Ideal candidates for SRS in patients with a VSs of a maximum diameter ≥ 2.5 cm and/or classified as Koos Grade IV are those without symptomatic mass effect, without disabling symptoms, with pre-SRS serviceable hearing, and with comorbidities that make resection more risky or those who wish to avoid a resection (class C evidence). Based on the analyzed data, we conclude that local tumor control is optimal when prescribing a marginal dose between 11 and 13 Gy (class C evidence). Lower rates of tumor control were associated with prior surgical resection, volumes exceeding 10 mL, large Koos grade IV, progression of residual VS prior to SRS and middle cerebellar peduncle compression (class C evidence). Better facial nerve preservation was observed when treating tumor volumes less than 10 mL, non-cystic VS, and when thw marginal dose lower is than 13 Gy (class C evidence). Better hearing preservation rates were associated with younger patients (age less than 60 years), better initial hearing level (Gardner-Robertson 1) and a cochlear dose of less than 4 Gy (class C evidence). The ISRS recommendations are summarized in Table 5.
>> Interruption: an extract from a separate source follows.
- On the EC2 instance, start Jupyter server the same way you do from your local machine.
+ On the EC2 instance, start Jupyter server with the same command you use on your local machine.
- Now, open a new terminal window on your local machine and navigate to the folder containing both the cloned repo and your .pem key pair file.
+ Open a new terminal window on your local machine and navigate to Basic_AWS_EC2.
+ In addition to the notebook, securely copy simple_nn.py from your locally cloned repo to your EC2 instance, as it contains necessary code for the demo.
Although large VS are considered a classical indication for microsurgical resection, upfront single fraction SRS might be useful in select patients (class C evidence). When analyzing data from those series with no prior surgery vs those with prior surgery, higher rates of tumor control, further tumor reduction, lower rates of further intervention (microsurgical resection, shunt, SRS), higher rates of de novo facial palsy (although overall low) and higher hearing preservation rates were observed (class C evidence).